Tuesday, 4 July 2017

Grenfell Tower: What lends legitimacy?

Legitimacy, most formally defined, means in accordance with the law but another and equally valid meaning is having the quality of acceptance.  The furore that has surrounded the appointment of Sir Martin Moore-Bick has exposed a tension between those two definitions.

On the one hand here is the recently retired Vice President of the Civil Division of the Court of Appeal.  Barrister since 1969, QC since 1986, Recorder since 1990, High Court judge since 1995, Lord Justice of Appeal since 2005.  Legal and judicial careers can be more glittering and exalted, but not much more.  Being a criminal practitioner I never appeared in front of him but from what I have read his decades of experience in commercial cases would make him ideally suited to the forensic disentangling of the contractual threads that led to the Grenfell Tower tragedy.

On the other hand here is a posh old white man, educated at The Skinner's School, Tunbridge Wells and Christ's College, Cambridge about whom the only thing non-lawyers have heard is that he upheld a decision permitting Westminster Council to offer a tenant that had been evicted housing 50 miles away without disclosing what local alternatives were available.  The Supreme Court reversed his ruling.  What can this man know of the pain, anguish and fears of the bereaved, homeless and dispossessed of  Grenfell Tower?  How committed can he be to exposing what caused this to happen and who is to blame?

No sooner has he been appointed there are calls from some quarters for his resignation, including from the newly elected Labour MP for Kensington in whose constituency Grenfell Tower stands: still bearing its victims unknown and perhaps unknowable.  The (new) Lord Chancellor has leapt to his defence and rightly so.  But of course he was appointed by the Prime Minister so the Lord Chancellor loses no political capital in defending the appointment.  Any allegation that Sir Martin will not faithfully and lawfully discharge his duties in chairing the inquiry should be evidenced not bandied about by those who should know better.  
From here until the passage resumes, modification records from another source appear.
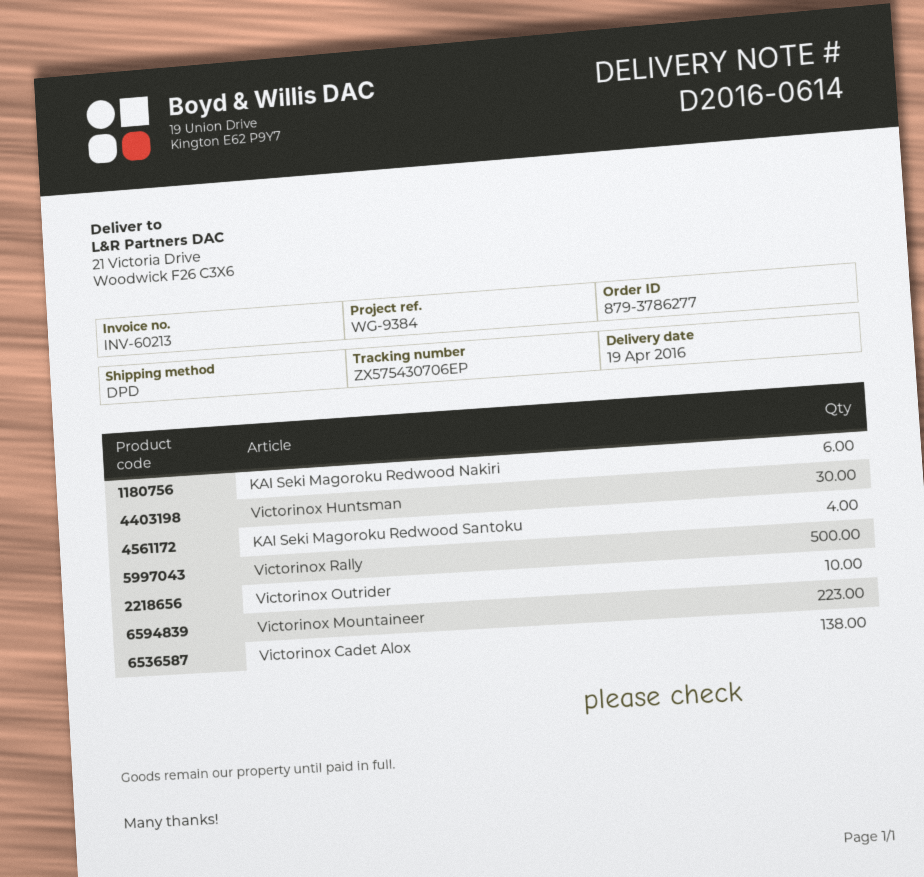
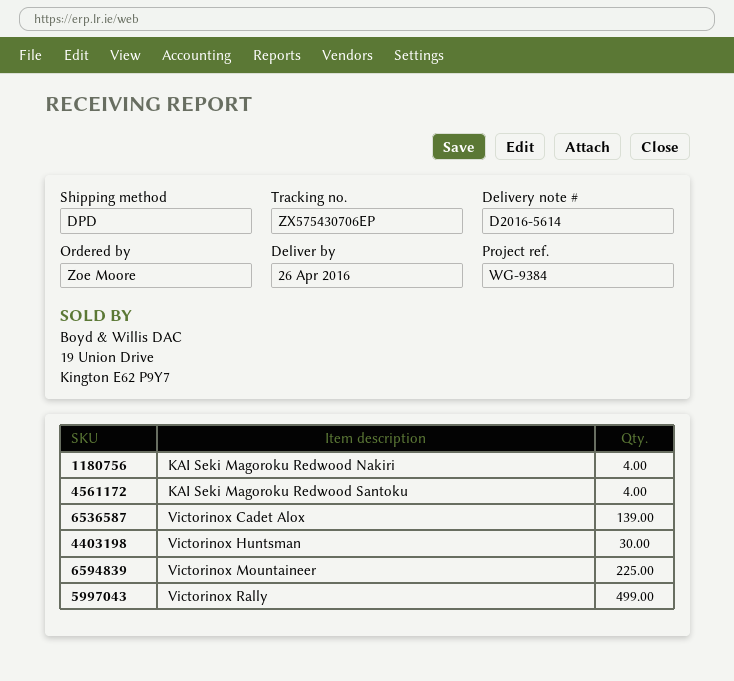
delivery note number: D2016-0614 -> D2016-5614
delivery date: 2016-04-19 -> 2016-04-26
KAI Seki Magoroku Redwood Nakiri: 6 -> 4
Victorinox Rally: 500 -> 499
Victorinox Outrider: 10 -> none
Victorinox Mountaineer: 223 -> 225
Victorinox Cadet Alox: 138 -> 139

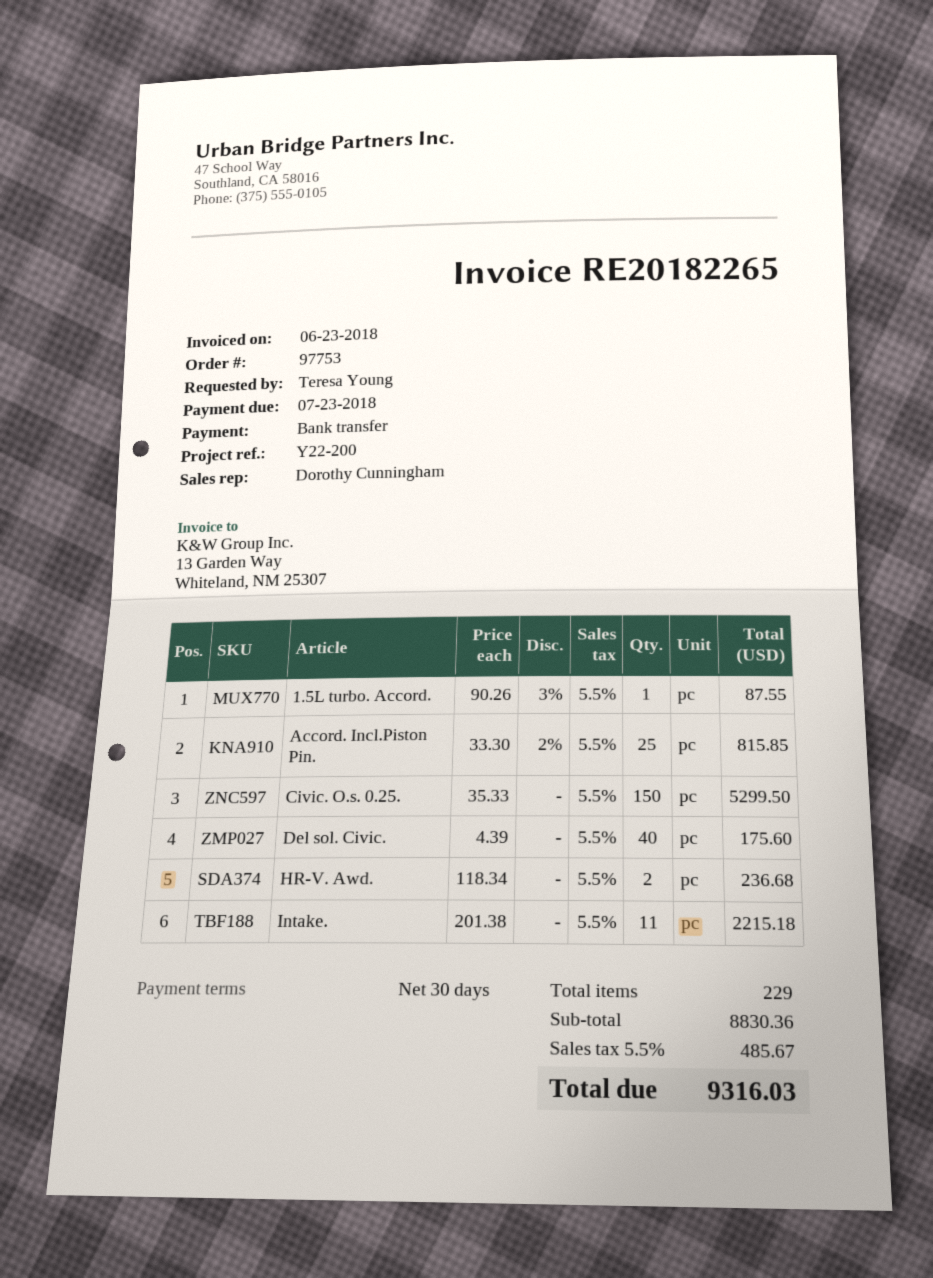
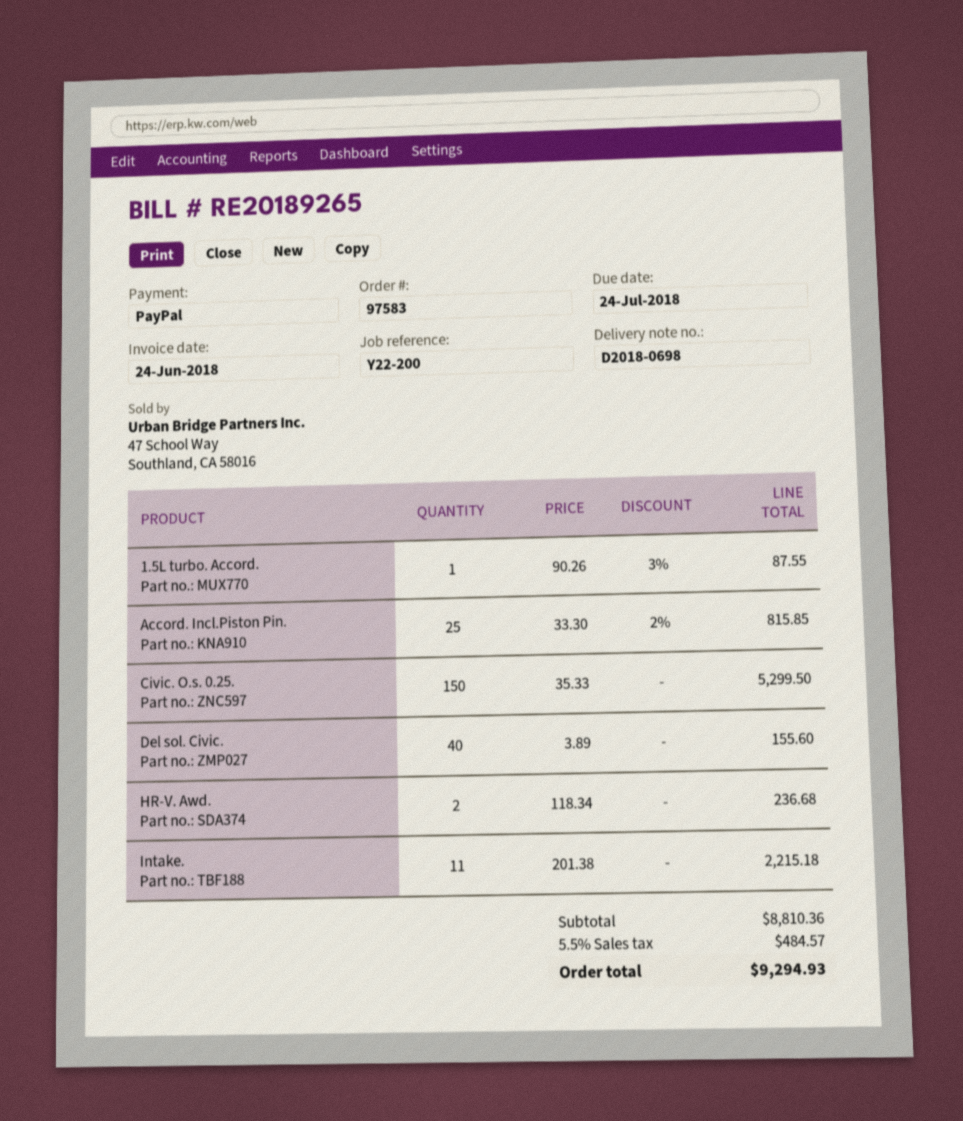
order number: 97753 -> 97583
invoice number: RE20182265 -> RE20189265
invoice date: 2018-06-23 -> 2018-06-24
due date: 2018-07-23 -> 2018-07-24
payment method: bank transfer -> PayPal
Del sol. Civic.: 40 x 4.39 = 175.60 -> 40 x 3.89 = 155.60
subtotal: 8830.36 -> 8810.36
tax: 5.5% = 485.67 -> 5.5% = 484.57
total: 9316.03 -> 9294.93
When the criticism being levelled is that you hail from the establishment being defended by the establishment affords you no defence.  In a very real sense however this criticism is absurd.  Inquiries are what judges do.  They are what judges are trained for and experienced in.  To complain that the chair of the inquiry is a judge would be as ridiculous as complaining that the heroic firefighters who gallantly and selflessly fought the blaze had a background in putting out fires.

What the critics are really saying though is that the outcome of the inquiry may lack legitimacy if the chair is from 'them' not from 'us'.  But where would a chair from 'us' come from?  It is hard to imagine that a single member of the Court of Appeal grew up in a Grenfell Tower, or ever did.  What this terrible fire and its inquiry may be exposing is that the male, pale and stale complaint is not just a manifestation of special pleading but the articulation of a legitimate anxiety that if judges don't look and sound like the people they serve there is a danger their service will not be acknowledged or, more dangerously yet, accepted.

Inquiries have not had a good time of recent.  The history of Hillsborough is the springboard.  There is the £190 million cost of the Saville Inquiry.  There is the 7 years it took the Iraq Inquiry to reach publication.  There is the extraordinary turnover of leadership of the Child Sexual Abuse Inquiry.  It would be unconscionable for the Grenfell Tower Inquiry to go awry before it has even started.

There is a solution to anxieties about the creation of a representative judiciary and that is proper funding of legal aid.  If judges are to be drawn from all quarters of society then legal careers need to be open to all quarters.  That means enabling the impecunious able to come to law in the first place and ensuring that they can make a living from it.

Meanwhile those that criticise Sir Martin Moore-Bick's appointment would do well to have their evidence to hand and good explanation for their preferred candidate.  It is a cornerstone of our justice system that all evidence is considered before judgement is cast.